TUZU OLABİLDİĞİNCE AZALTIN
Tuzun pek çok faydası olduğunu biliyoruz. Ancak aşırı tüketimi cilt açısından son derece zararlı olabiliyor. Öncelikle fazla tuz tüketimi vücuttaki nemin hapsolmasına neden olur ki bu da cildin nemsiz kalması anlamına gelir. Özellikle yemeklerde fazladan tuz eklemek ciltte ödeme neden olabilir. Tuza bağlı cilt kuruluğunda vücut bunu telafi edebilmek adına fazladan yağ üretimine başlar. Bu da özellikle T bölgesinde yağlı görünüme sebebiyet verir.
ŞEKERİ BIRAKMAYA ÇALIŞIN
Şeker tüketmeyi hemen herkes çok sever. Şekerli gıda ve içecekleri tüketmeyi ne kadar sevsek de cilt üzerindeki olumsuz etkilerini göz ardı etmemek gerek. Şeker molekülleri ciltte enzimler aracılığıyla proteinlere bağlanır.

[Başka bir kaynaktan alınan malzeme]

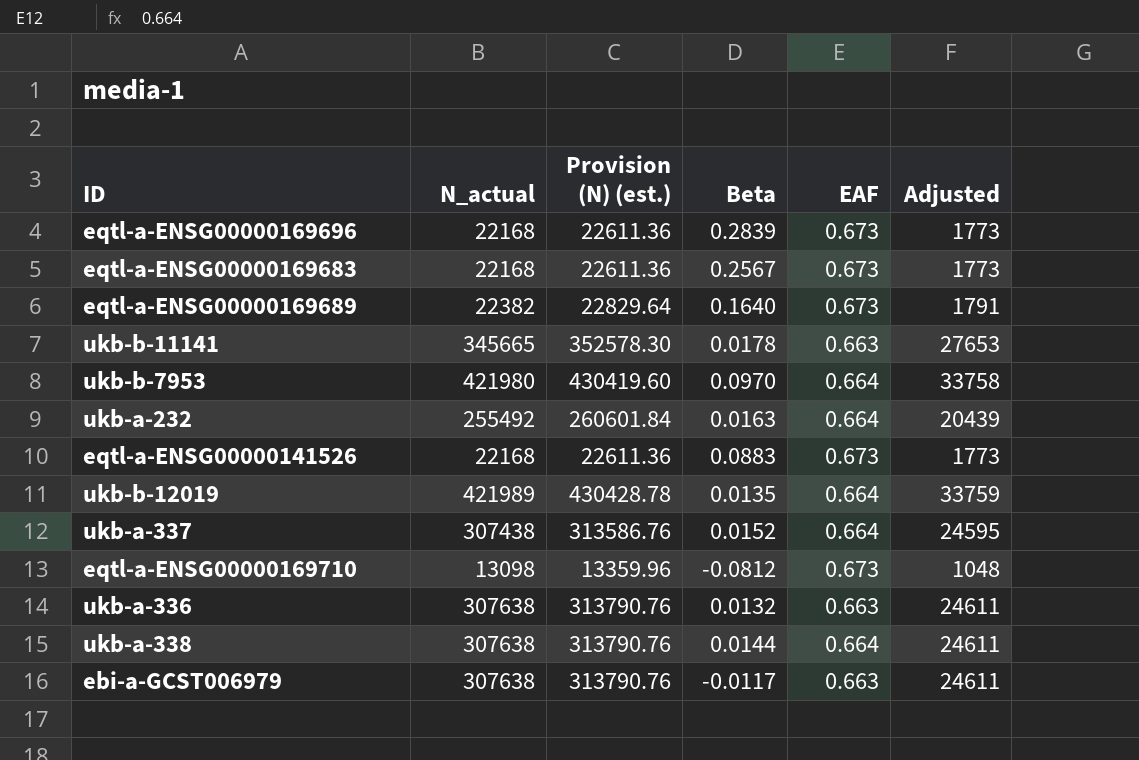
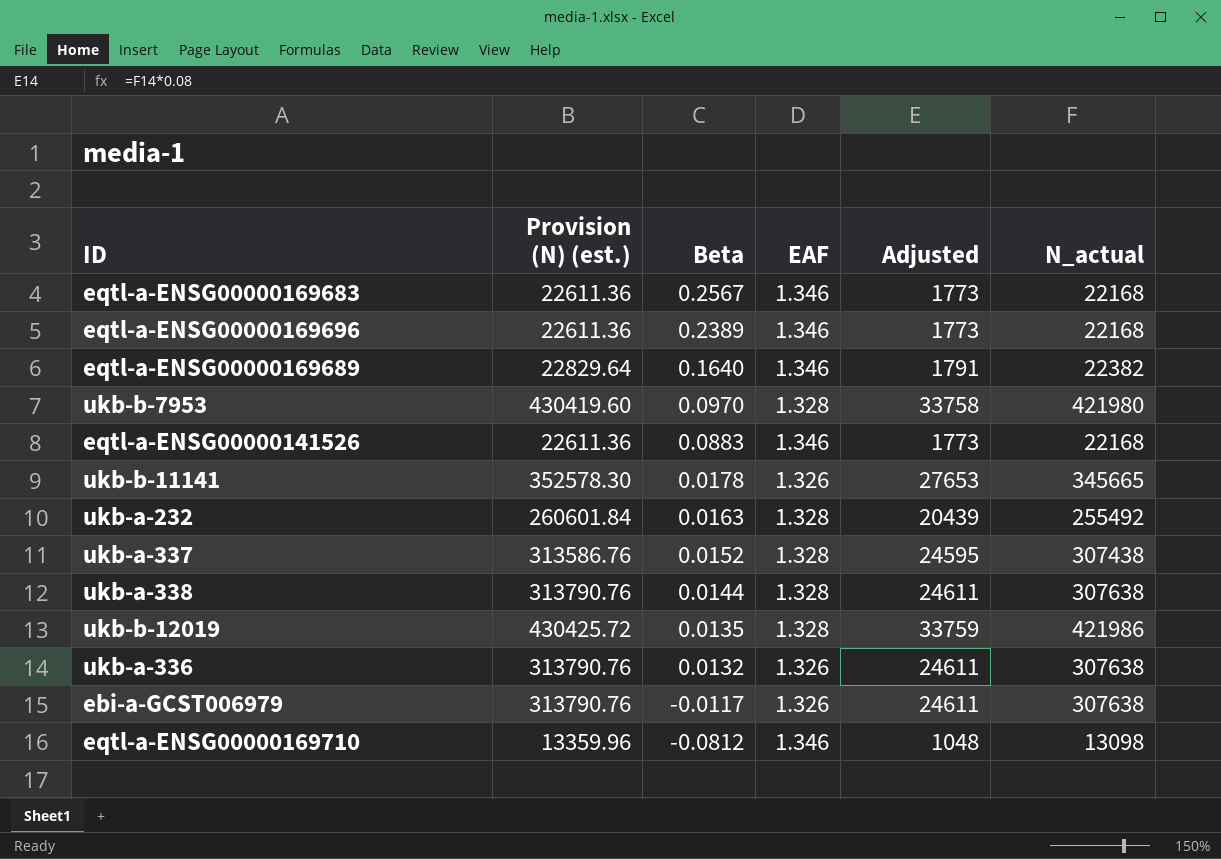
row order: none -> Beta descending
column N_actual | position: 2 -> 6
eqtl-a-ENSG00000169683 | EAF: 0.673 -> 1.346
eqtl-a-ENSG00000169696 | Beta: 0.2839 -> 0.2389
eqtl-a-ENSG00000169696 | EAF: 0.673 -> 1.346
eqtl-a-ENSG00000169689 | EAF: 0.673 -> 1.346
ukb-b-7953 | EAF: 0.664 -> 1.328
eqtl-a-ENSG00000141526 | EAF: 0.673 -> 1.346
ukb-b-11141 | EAF: 0.663 -> 1.326
ukb-a-232 | EAF: 0.664 -> 1.328
ukb-a-337 | EAF: 0.664 -> 1.328
ukb-a-338 | EAF: 0.664 -> 1.328
ukb-b-12019 | Provision (N) (est.): 430428.78 -> 430425.72
ukb-b-12019 | EAF: 0.664 -> 1.328
ukb-b-12019 | N_actual: 421989 -> 421986
ukb-a-336 | EAF: 0.663 -> 1.326
ebi-a-GCST006979 | EAF: 0.663 -> 1.326
eqtl-a-ENSG00000169710 | EAF: 0.673 -> 1.346

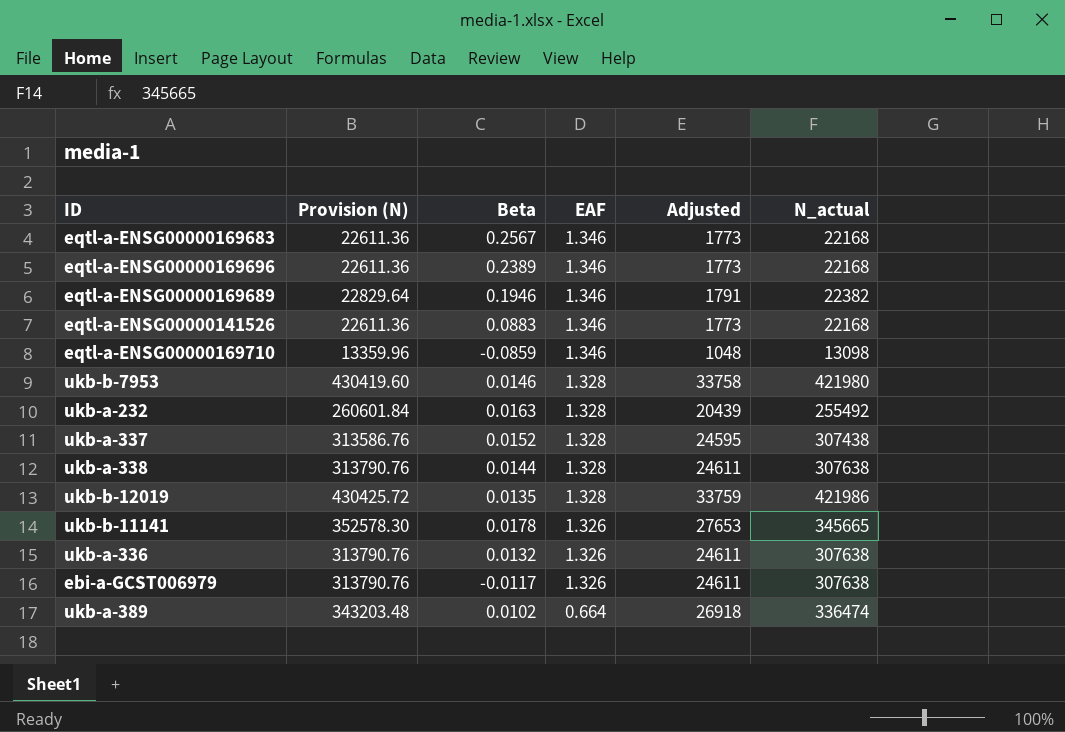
row order: Beta descending -> EAF descending
column name: Provision (N) (est.) -> Provision (N)
eqtl-a-ENSG00000169689 | Beta: 0.1640 -> 0.1946
eqtl-a-ENSG00000169710 | Beta: -0.0812 -> -0.0859
ukb-b-7953 | Beta: 0.0970 -> 0.0146
row ukb-a-389: none -> 343203.48 | 0.0102 | 0.664 | 26918 | 336474

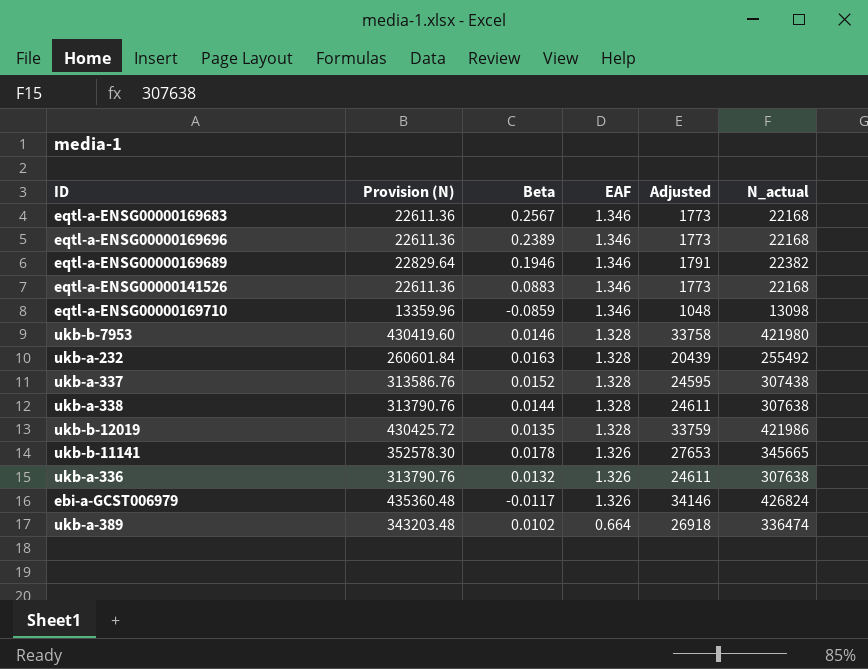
ebi-a-GCST006979 | Provision (N): 313790.76 -> 435360.48
ebi-a-GCST006979 | Adjusted: 24611 -> 34146
ebi-a-GCST006979 | N_actual: 307638 -> 426824

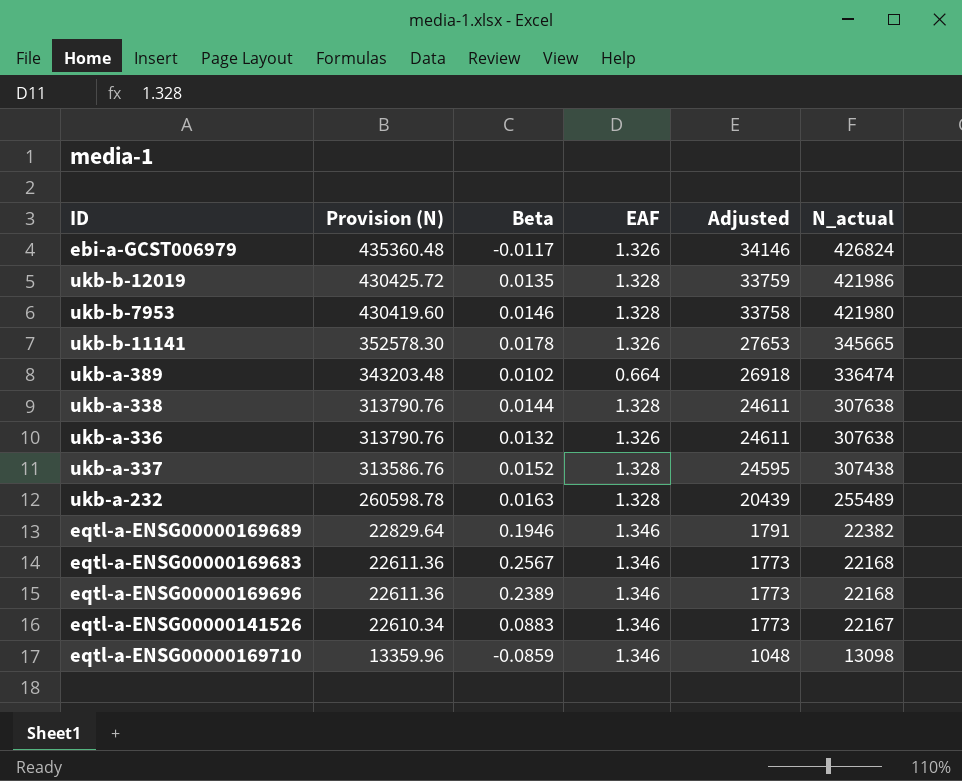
row order: EAF descending -> Provision (N) descending
ukb-a-232 | Provision (N): 260601.84 -> 260598.78
ukb-a-232 | N_actual: 255492 -> 255489
eqtl-a-ENSG00000141526 | Provision (N): 22611.36 -> 22610.34
eqtl-a-ENSG00000141526 | N_actual: 22168 -> 22167

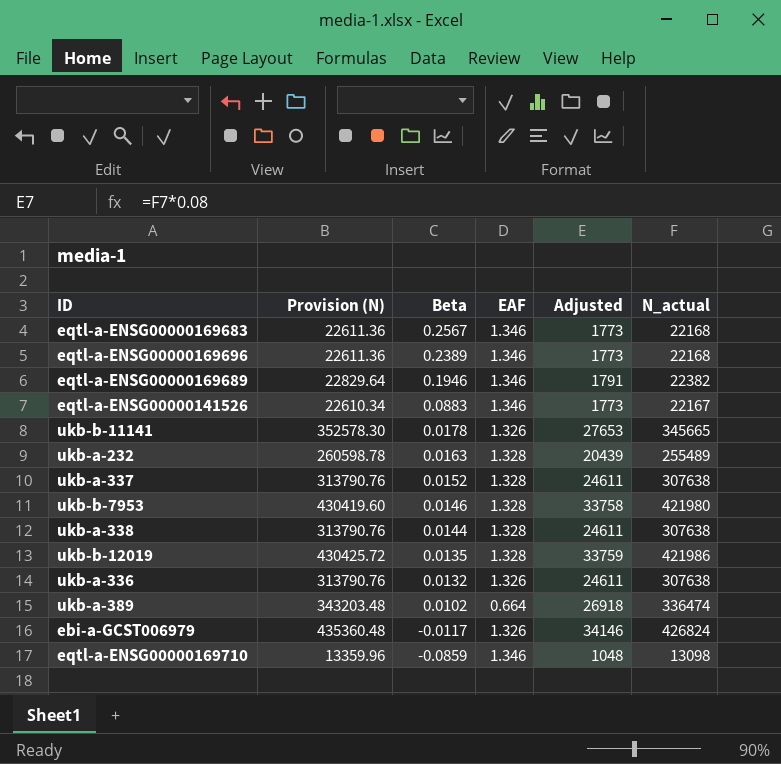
row order: Provision (N) descending -> Beta descending
ukb-a-337 | Provision (N): 313586.76 -> 313790.76
ukb-a-337 | Adjusted: 24595 -> 24611
ukb-a-337 | N_actual: 307438 -> 307638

Bunun neticesinde ise ciltteki hücreler sertleşmeye başlar. Zayıflar, sarı bir renk alır. Peki sonrasında ne olur? Ciltte kırışık, elastikiyet kaybı, sarkmalar kısaca yaşlanma belirtilerinin her türünü görmek mümkün olur. Şekerli tüketimi de mutlaka kontrol altına almalısın.
UN VE NİŞASTALI GIDALARDAN UZAK DURUN
Her ne kadar tüketmeyi en çok sevdiğimiz ürünler un ve nişasta ile yapılsa da fazlasının cildine zararlı olduğunu unutma. O çok sevdiğin un ve nişastalı yiyecekler aslında cildinin en büyük düşmanı. Açma, poğaça, börek, kek, yemeklere eklenen mısır nişastası benzeri ürünler cildin erken yaşlanmasına, akne, sivilce, egzama gibi oluşumların ortaya çıkmasına neden olur. Un ve nişastayı azaltmanın ilk yolu da ekmeği azaltmaktan geçer. Sonrasında paketli gıdaların içeriğini dikkatli incelemeli, un ve nişasta içeren gıdaları olabildiğince azaltmalısın.
UYKU DÜZENİNE DİKKAT EDİN
Günün yorgunluğunu atmanın yanı sıra düzgün bir uyku uyumak biyolojik olarak yenilenmenin en önemli adımıdır. Uykusuzluk cildin onarım sürecine zarar veren bir durumdur. Cildi de dolayısıyla oldukça kötü etkiler. Yeterli uyku alınmadığında yenilenme olmaz, ölü hücreler birikir, ciltte cansız ve mat bir görünüm ortaya çıkar. Cildin kendini tamir edememesi erken yaşlanma belirtilerini ortaya çıkarır ki eminiz bunu istemezsin. Uyku düzenine dikkat ederek cildine büyük bir iyilik yapmış olacaksın.
BOL SU TÜKETMEYE ÖZEN GÖSTERİN
Yaşamsal anlamda olmazsa olmazımız suyun günlük belirli miktarda tüketilmesi gerekir. Su tüketimi kişiye ve aktiviteye göre değişiklik gösterse de belirli bir miktarın altına düşürmek genel sağlıkla birlikte cilt sağlığını da olumsuz yönde etkileyecektir. Bilindiği gibi su metabolizmanın devamı, toksinlerin atımı için de son derece önemli. Toksinlerin atılamadığı durumlarda ciltte nem kaybı, matlaşma, gerginliğin azalması gibi durumlar görülmekle beraber kırışıklarda artış da kendisini gösterebilir. O sebeple günlük su tüketimine dikkat etmelisin.
SİGARANIN CİLDİNİZE ZARARLARININ FARKINA VARIN
Cilt sağlığını en çok tehlikeye atan alışkanlıklardan bir tanesi de sigara kullanımı. Sigara dumanında kanserojen etkili kimyasallar bulunur. Bu kimyasallar ciltteki dokularda hasar meydana getirir. Cilt ile temas eden bu kanserojen kimyasallar cildin erken yaşlanmasına, kırışıkların ortaya çıkmasına, yaraların geç iyileşmesine neden olurken ve deri kanserine kadar varan vahim sonuçlar ortaya çıkarabiliyor. Bu sebeple cilt sağlığına önem veriyorsan bu alışkanlığını olabildiğince azaltmalı ya da tamamen terk etmelisin.